Iowa farmers, rural residents and others who use propane should consider taking steps to ensure adequate supply this fall and winter. Getting your grain storage space lined up is also something to start thinking about and working on. Some grain industry market analysts are projecting, with a big crop currently in the making, the U.S. could be short by over 800 million bushels in terms of adequate grain storage space this fall.
"Last fall and winter the price of propane jumped sharply to more than $5 per gallon in some locations as a number of events severely tested the capacity of the current propane delivery system and infrastructure," reminds Bill Northey, Iowa Secretary of Agriculture. "Such a dramatic price increase seems unlikely this year, but it is important for propane users to be prepared." The Iowa Department of Agriculture several days ago issued a press release offering the following suggestions.
Consider taking steps to ensure an adequate supply
Actions that farmers and other propane users can take now in order to prepare for this fall and winter include:
* Making sure propane supplies for grain drying, livestock facilities, homes and machine sheds are full going into the fall season.
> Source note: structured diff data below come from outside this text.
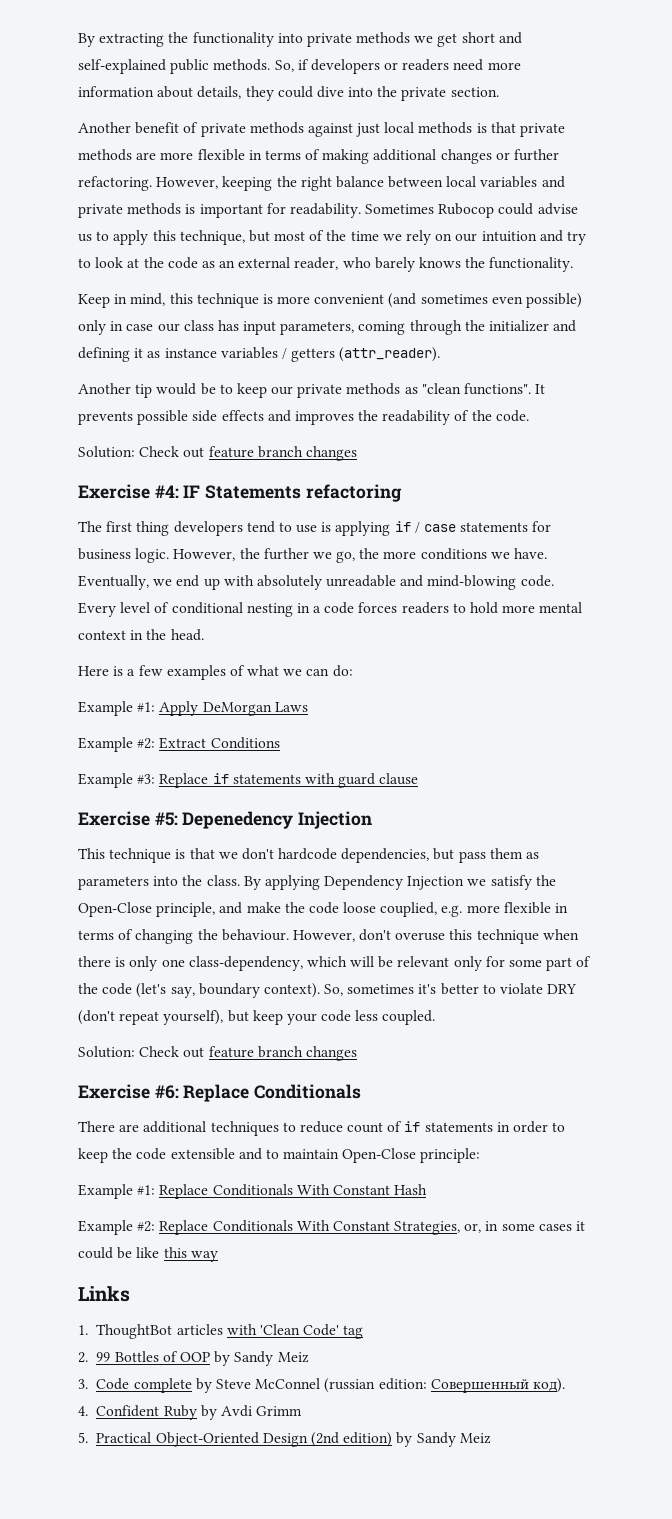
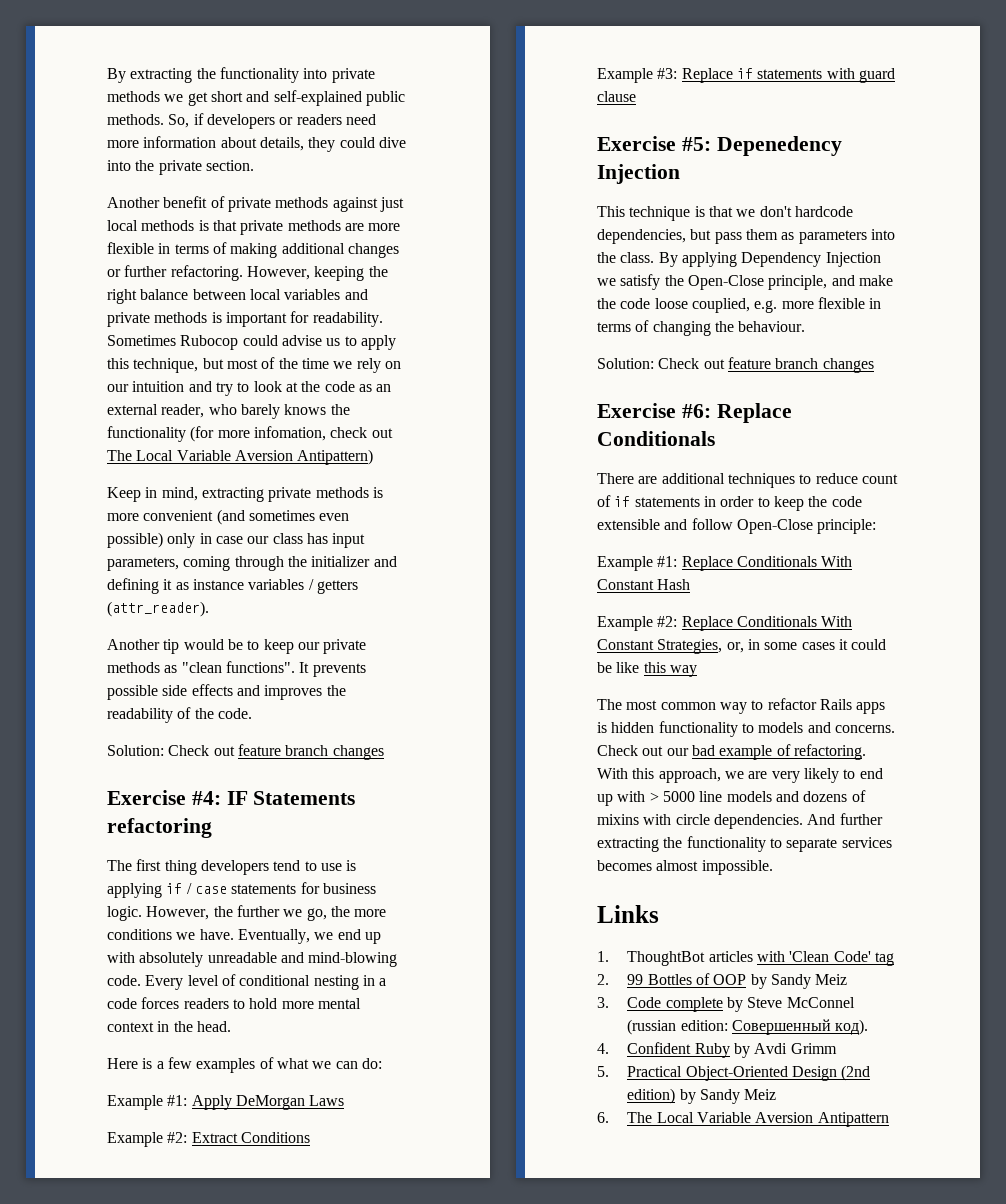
- Sometimes Rubocop could advise us to apply this technique, but most of the time we rely on our intuition and try to look at the code as an external reader, who barely knows the functionality.
+ Sometimes Rubocop could advise us to apply this technique, but most of the time we rely on our intuition and try to look at the code as an external reader, who barely knows the functionality (for more infomation, check out The Local Variable Aversion Antipattern)
- Keep in mind, this technique is more convenient (and sometimes even possible) only in case our class has input parameters, coming through the initializer and defining it as instance variables / getters (attr_reader).
+ Keep in mind, extracting private methods is more convenient (and sometimes even possible) only in case our class has input parameters, coming through the initializer and defining it as instance variables / getters (attr_reader).
- However, don't overuse this technique when there is only one class-dependency, which will be relevant only for some part of the code (let's say, boundary context). So, sometimes it's better to violate DRY (don't repeat yourself), but keep your code less coupled.
- There are additional techniques to reduce count of if statements in order to keep the code extensible and to maintain Open-Close principle:
+ There are additional techniques to reduce count of if statements in order to keep the code extensible and follow Open-Close principle:
+ The most common way to refactor Rails apps is hidden functionality to models and concerns. Check out our bad example of refactoring. With this approach, we are very likely to end up with > 5000 line models and dozens of mixins with circle dependencies. And further extracting the functionality to separate services becomes almost impossible.
+ 6. The Local Variable Aversion Antipattern

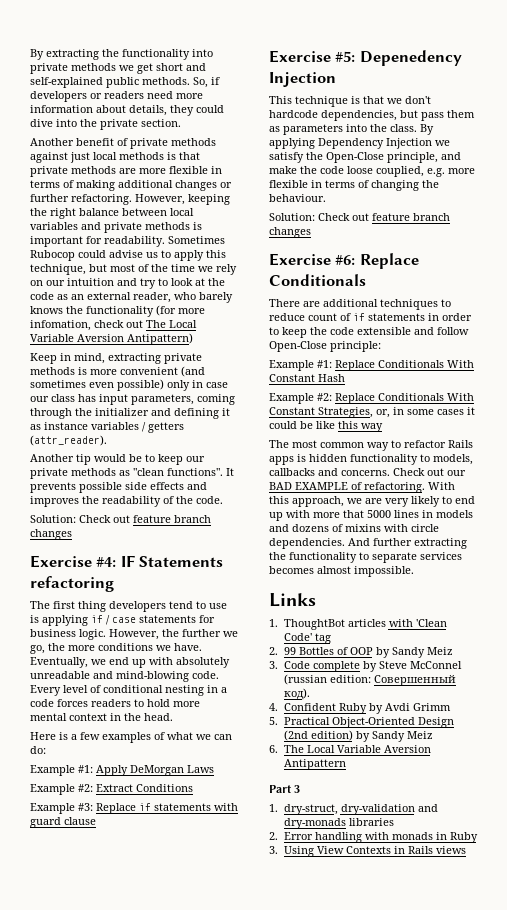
- The most common way to refactor Rails apps is hidden functionality to models and concerns.
+ The most common way to refactor Rails apps is hidden functionality to models, callbacks and concerns.
- Check out our bad example of refactoring.
+ Check out our BAD EXAMPLE of refactoring.
- With this approach, we are very likely to end up with > 5000 line models and dozens of mixins with circle dependencies.
+ With this approach, we are very likely to end up with more that 5000 lines in models and dozens of mixins with circle dependencies.
+ Part 3
+ 1. dry-struct, dry-validation and dry-monads libraries
+ 2. Error handling with monads in Ruby
+ 3. Using View Contexts in Rails views

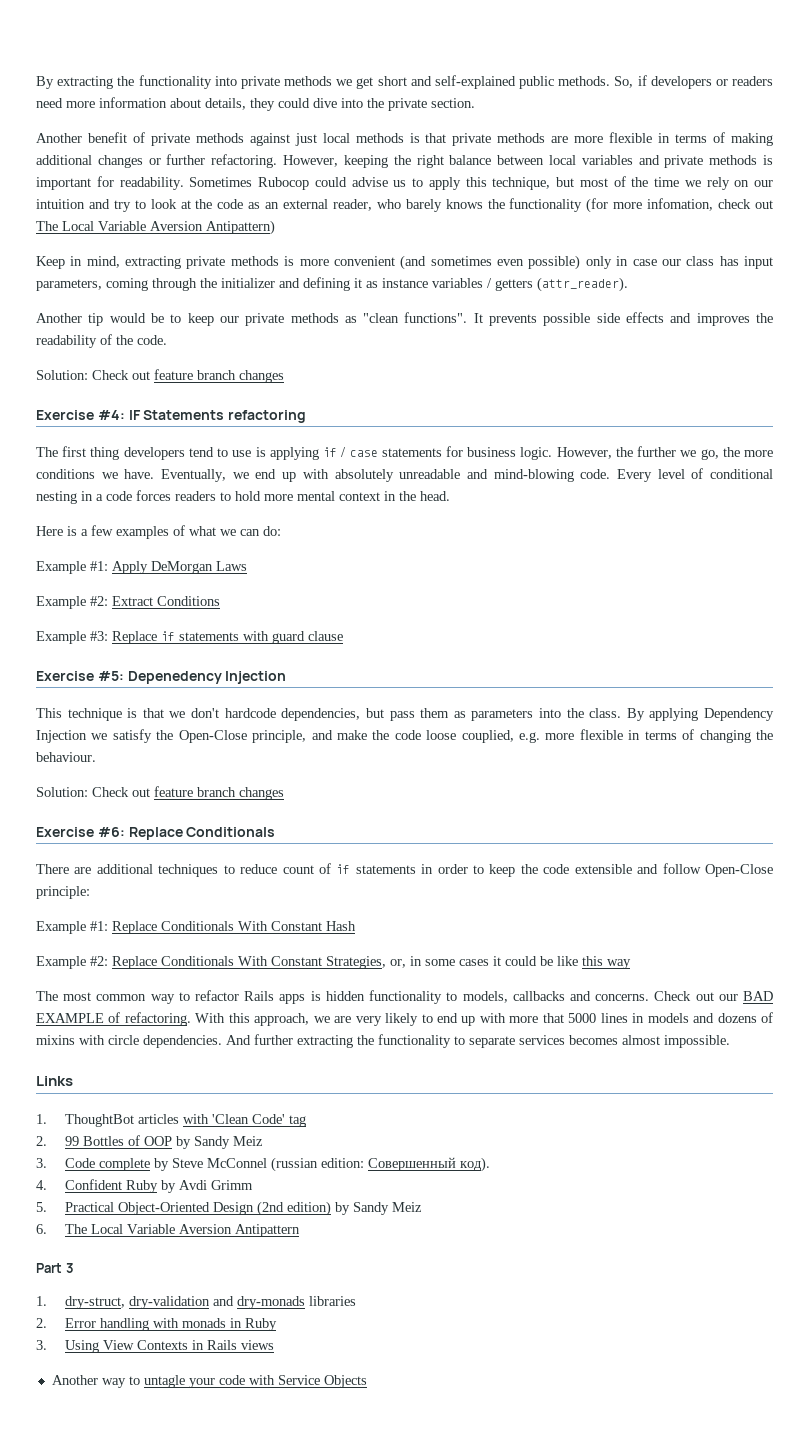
+ Another way to untagle your code with Service Objects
* Take advantage of early buy/booking programs.
* Consider expanding on-site capacity at facilities and homes.
* Communicate early and regularly with propane suppliers.
Crop projections continue to suggest a record corn and soybean harvest in Iowa and the nation. With a large crop in Iowa and neighboring states, the demand for propane use for grain drying could be significant again this year. Fortunately, crop maturity is significantly ahead of last year and slightly ahead of the five-year average, which could limit some of the need for propane.
Transportation changes also could impact supplies
In addition, there are some significant changes within the energy sector, and specifically affecting propane, that will continue to impact supplies in Iowa:
* On July 1, 2014, Kinder Morgan Partners MLP, reversed the Cochin Pipeline that once delivered Canadian propane to Iowa. This pipeline provided approximately 13% of Iowa's annual use and 38% of Minnesota's annual use.
* While the USA is now producing record amounts of natural gas liquids, or NGL's, energy companies are also exporting record amounts of propane from the Gulf of Mexico region.
* Increased rail movement of propane is challenging due to limited capacity and already high demand from other sectors.
Northey has also reached out to a number of Iowa ag organizations and the Iowa Propane Gas Association to encourage them to work with their members and partners to continue to prepare to meet propane demands this fall and winter.